Gratitude is the Magic Strategy

It begins to change things..

Max C. Mitchell

Published in

Be TerRYFYC!

Jul 24

I had my own little experience with the magic of gratitude.

Yesterday I was lamenting about the fact that after a year, I still haven’t found a consistent, long-standing close friendship since moving to Charlotte. On Sunday, I was really feeling down… wondering what it is about me that causes no one to be interested in making me the kind of friend that they call and say “What’s up, you wanna go get sum’n to eat?”. I have no one like that yet.

By the end of the day, I thought to myself, why am I not following my own advice? I literally wrote in an article on Medium that one should focus on the positive and not dwell on the negative. I decided to apply that to myself!

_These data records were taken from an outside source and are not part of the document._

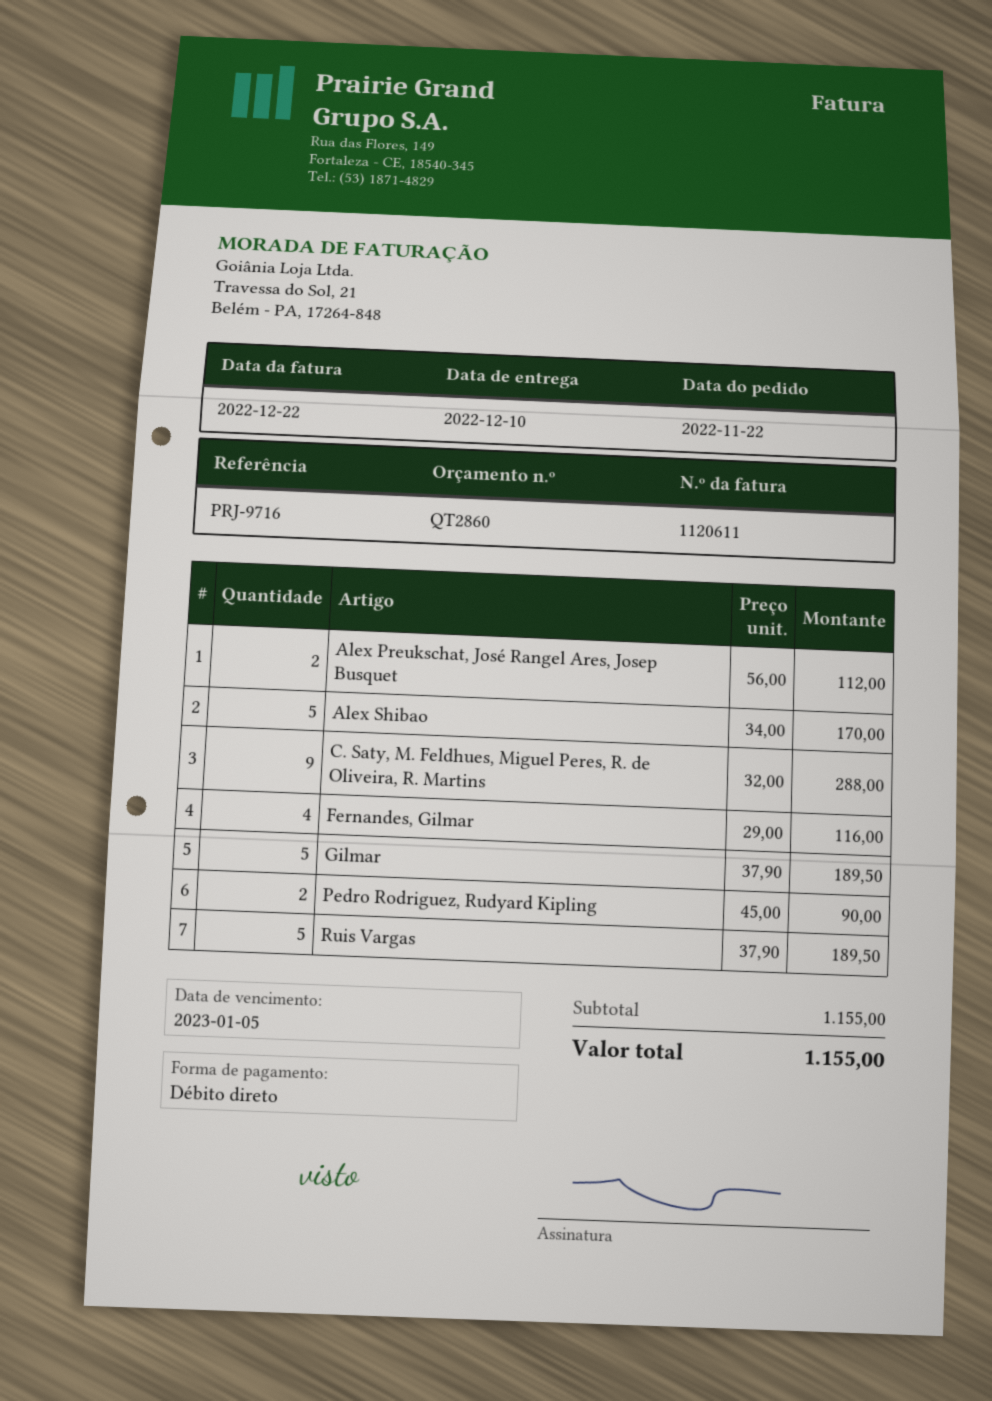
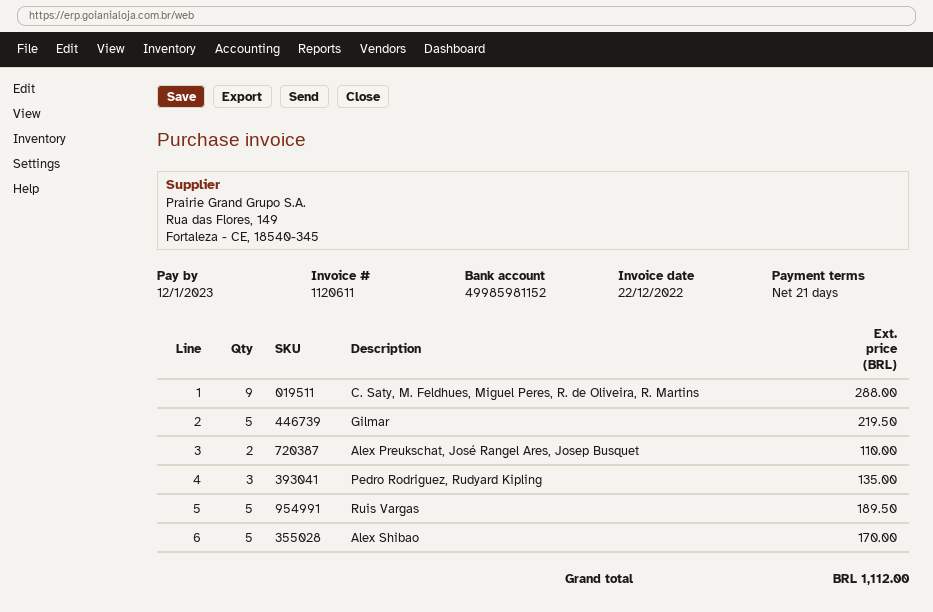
due date: 2023-01-05 -> 2023-01-12
Alex Preukschat, José Rangel Ares, Josep Busquet: 2 for 112.00 -> 2 for 110.00
Fernandes, Gilmar: 4 for 116.00 -> none
Gilmar: 5 for 189.50 -> 5 for 219.50
Pedro Rodriguez, Rudyard Kipling: 2 for 90.00 -> 3 for 135.00
total: 1155.00 -> 1112.00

I thought about… how far I’ve come.

It made me think of this song… Let’s see how far (I’ve) come!

I moved here from Phoenix, AZ, where I used to come home everyday with no prospects of having any activities to do with friends. I spent the weekends just running errands, going to restaurants, or hiking on my own. I was begging the Universe to send an old friend to Phoenix for the weekend so I could have something social to do. I joined a few meetup.com events, but there wasn’t really anything exciting going on with those events.

Then I made the choice to move to Charlotte, NC a year ago. I immediately joined a few meetups here, and it has immediately made a world of difference. The attendees of the meetups here are so friendly and engaging. Add that to the fact that Charlotte has so much fun stuff to do for adults of all age ranges. What a great city this is!

My new city — Charlotte! [photo taken by author]

But back to me…

Over time, I have really come out of my cage, so to speak. One social event led to another social event, and now my social competencies have improved and expanded! Now I have the ability to speak to anyone and introduce myself without that nagging feeling of unworthiness that I used to feel. At first I had to force myself to speak to people. I still do sometimes… but it’s much more effortless. And I have events to attend so many times every week! And I do all of these things with REAL PEOPLE! Actual human beings!… talking to me, and I’m talking to them! It’s totally surreal, and I didn’t believe it was possible.

Compare this to my solitary existence in Phoenix just a year ago.

So I’ve truly come a long way.

How dare I complain that I haven’t completed my journey yet?

A wise man never dwells on what he doesn’t have. He remains in constant appreciation of what he has already, while being in pursuit of what he wants.

— Daniel Chidiac from “Who Says You Can’t? You Do”

I changed my thoughts immediately and I just thanked the Universe that I do have a social life now.

Photo by Ben White on Unsplash

My mom calls me her “little social butterfly”. (No matter how grown I get, I’m still her little baby sometimes…) She says I’m always busy with some event or another.

My sister says I have achieved my goal that I told her I wanted to accomplish: to be a social person. When I set up my wireless at my new home, I even named my network “Homecoming-Social” because I was coming back to my home state… and one of my main goals was to be more social and to have a “social life”!

After showing gratitude yesterday for how far I've come, I even received one affirmation/confirmation, and one possible change to my friendship status.

The affirmation I received was that someone noticed I had joined a meetup group called “Shy People” and he stated “I didn’t know you were shy… Yeah, every time I’ve seen you, you’ve been talkative and chatting with different people.” It was gratifying that someone outside of myself could see something that confirmed the change that I have made in the last year.

And the potentially significant change in my life that occurred — seemingly as a result of my decision to be grateful — was that I had a text exchange with another black gay man that I met long ago at meetup. He said that he wanted to be good friends with me, but he kind of held back because he didn’t want to give the wrong impression that he wanted to date me. (This could be insulting, but it wasn’t because I never had any romantic interest in him whatsoever either.)

But long story short, at least we have now breached that barrier between us. Although I don’t know what the future holds as far as our future prospects for a close friendship, at least now there is a possibility I will have that friend that I can call up and say “Hey, you hungry? Wanna grab sum’n to eat?”

All because I changed my woeful mindset to a grateful one.

And that makes great things begin to happen.